O estudo mostrou que o cumprimento das ações institucionais do CREAS
depende do fortalecimento e integração entre as redes setoriais de atendimento e apoio à
família
e
a indivíduos
numa
perspectiva de
prevenção
e
enfrentamento
de
vulnerabilidades (geração de emprego e renda, acesso a educação, saúde e habitação) e
combate a preconceitos e estigmas social e historicamente construídos. Sem isso, a
proteção social imediata e atendimento interdisciplinar com base na matricialidade
sociofamiliar, não são capazes de efetivar direitos.
O atendimento/acompanhamento especializado multidisciplinar realizado pelo
CREAS visando potencializar a capacidade protetiva da família e favorecer a reparação
da violação a partir de uma atuação junto ao núcleo familiar/território/comunidade, mostra
que a efetivação de direitos humanos infanto juvenis necessita da intersetorialidade com
as políticas púbicas e de uma estreita e consistente articulação com o Poder Judiciário,
Ministério Público, Defensoria Pública, Delegacias e Varas Especializadas, Conselhos
Tutelares e Conselhos de Direitos. Portanto, a efetivação de crianças e adolescentes,
percebidos em sua condição peculiar de pessoa em desenvolvimento, requer considerar,
com bem destaca Ferreira (2001), as condições existenciais, bem como as
vulnerabilidades e os riscos sociais que a sociedade lhes impõe, e ainda o teor das
políticas públicas a serem implementadas, tendo por base o contexto social em que estas
estão inseridas.
4 CONCLUSÃO
É perceptível que a Constituição Federal de 1988 e o Estatuto da Criança e do
Adolescente significaram um avanço em relação à conquista e legitimação de direitos
humanos, de modo que podem ser destacados avanços significativos em relação à
formalização de um arcabouço legal que possibilitou a inclusão de novos elementos no
contexto do desenvolvimento de ações voltadas para a infância e juventude no Brasil. Por
outro lado, é possível também observar a necessidade de implementação de políticas
públicas para crianças, adolescentes e suas famílias que sejam capazes de realmente
efetivar esses direitos formalmente garantidos em lei.

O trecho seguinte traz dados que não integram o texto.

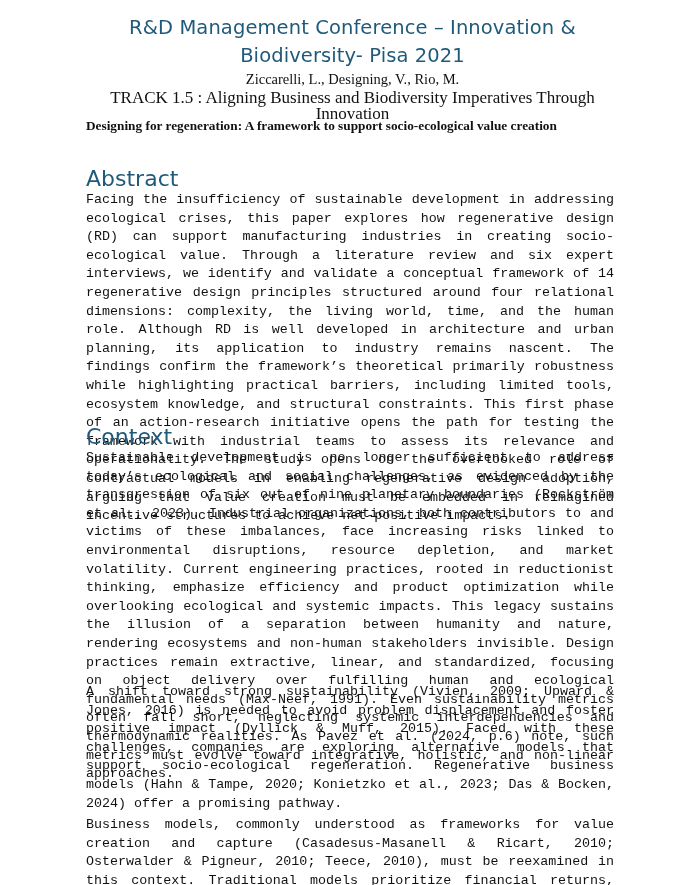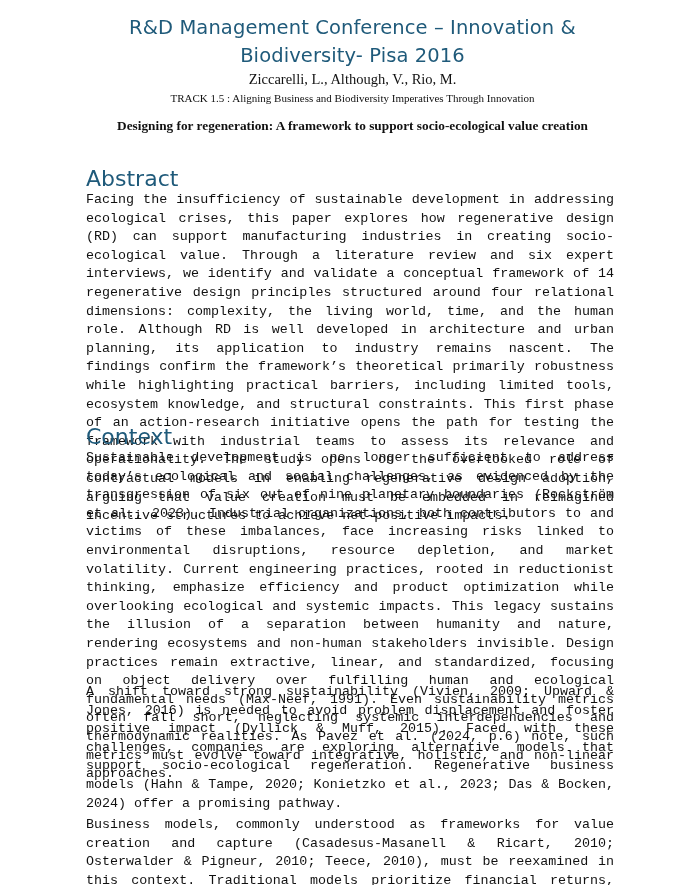--- a/index.html
+++ b/index.html
@@ -43,7 +43,7 @@
 
   <div class="conf-title">
     <div>R&amp;D Management Conference – Innovation &amp;</div>
-    <div>Biodiversity- Pisa 2016</div>
+    <div>Biodiversity- Pisa 2021</div>
   </div>
 
   <div class="authors">Ziccarelli, L., Although, V., Rio, M.</div>

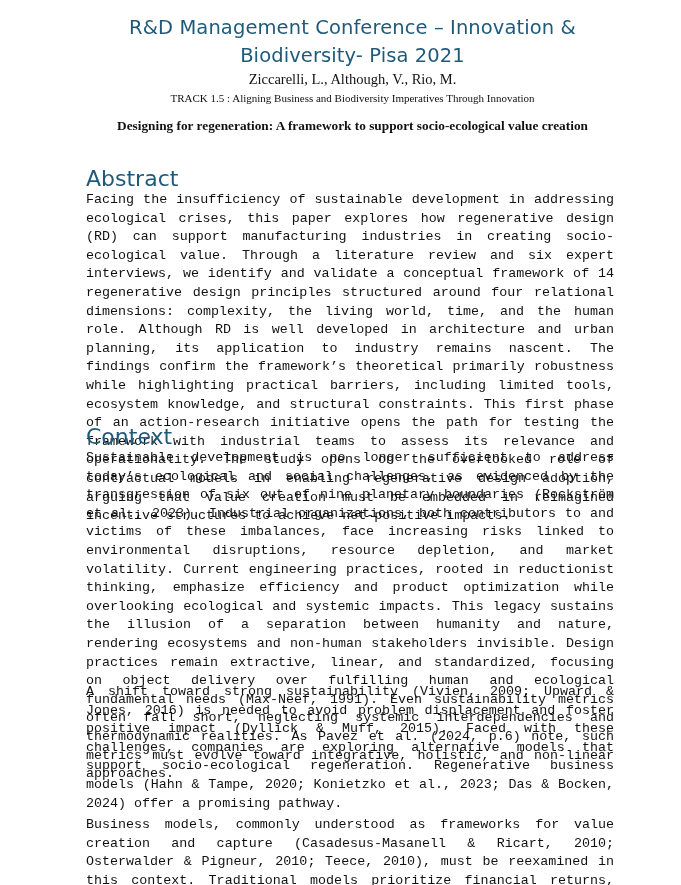--- a/index.html
+++ b/index.html
@@ -46,7 +46,7 @@
     <div>Biodiversity- Pisa 2021</div>
   </div>
 
-  <div class="authors">Ziccarelli, L., Although, V., Rio, M.</div>
+  <div class="authors">Ziccarelli, L., Designing, V., Rio, M.</div>
   <div class="track">TRACK 1.5 : Aligning Business and Biodiversity Imperatives Through Innovation</div>
 
   <div class="paper-title">

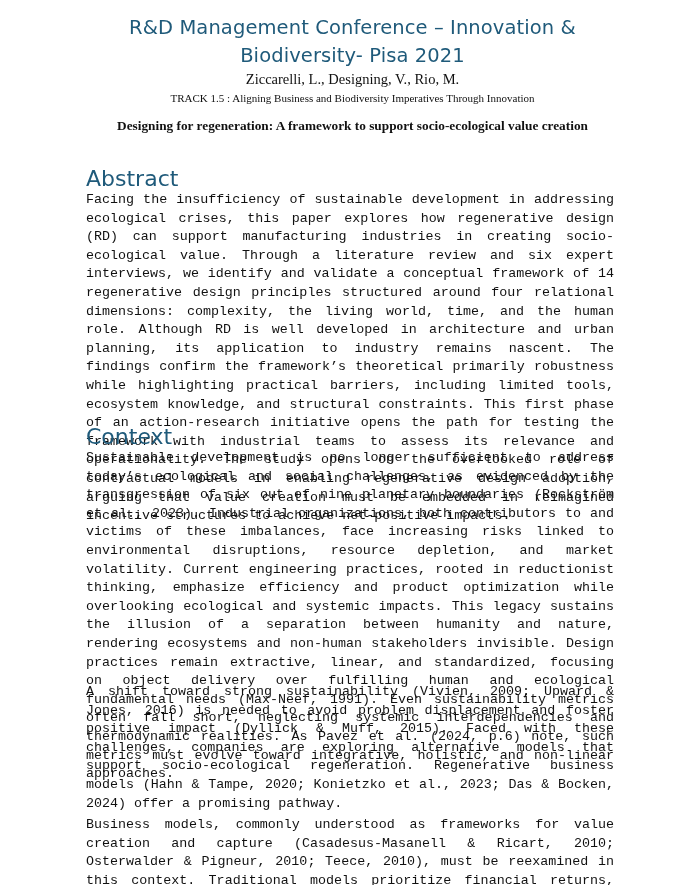--- a/index.html
+++ b/index.html
@@ -17,7 +17,7 @@
   }
   .track {
     position: absolute; left: 60px; width: 561px; top: 90px;
-    font-family: "Liberation Serif", serif; font-size: 11px; line-height: 16px;
+    font-family: "Liberation Serif", serif; font-size: 17px; line-height: 16px;
     color: #111; text-align: center;
   }
   .paper-title {

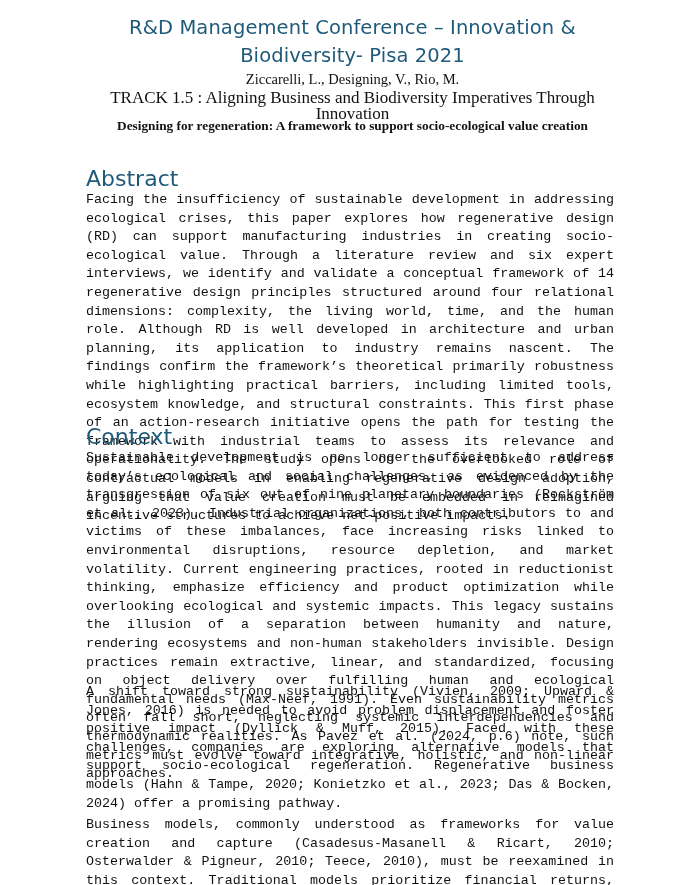--- a/index.html
+++ b/index.html
@@ -23,7 +23,7 @@
   .paper-title {
     position: absolute; left: 74px; width: 533px; top: 117px;
     font-family: "Liberation Serif", serif; font-weight: bold; font-size: 13.3px; line-height: 18.5px;
-    color: #111; text-align: center;
+    color: #111; text-align: left;
   }
   .section-heading {
     position: absolute; left: 74px;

Pode-se verificar que a atuação da política de assistência social no âmbito da
proteção social a crianças e adolescentes com o fim de identificar e atender às situações
de risco social e de violações de direitos remete a uma compreensão de que as situações
de pobreza e risco social, sofridas pela população infanto juvenil são resultados de
múltiplas determinações, cujo enfrentamento requer o desenvolvimento de ações
coletivas, organização de redes de serviços e intersetorialidade das políticas sociais,
visando à concretização e efetivação dos direitos humanos garantidos em uma ordem
legal.
Nessa perspectiva, observa-se, entretanto, que apesar da inclusão dos direitos
humanos infanto juvenis no ordenamento jurídico brasileiro, ainda permanece o desafio
de sua concretização, tendo em vista que efetivar direitos humanos de crianças e
adolescentes demanda mudanças significativas no âmbito das políticas públicas e no
papel exercido pelo Estado frente às necessidades que esses segmentos sociais
apresentam.
Nesse sentido, Passetti (1994, p. 48), enfatiza que a “democracia em
construção parece ser a regra através da qual a elite política da sociedade brasileira se
perpetua, modernizando as práticas intervencionistas tradicionais”, o que se coaduna com
os elementos ora analisados, considerando que, apesar dos avanços já obtidos, ainda
não foram desenvolvidos mecanismos e ações que venham a proporcionar a efetiva
concretização dos direitos humaos infanto juvenis legitimados no ordenamento jurídico
brasileiro, de forma a promover o desenvolvimento harmônico de crianças e adolescentes,
com liberdade, dignidade e autonomia.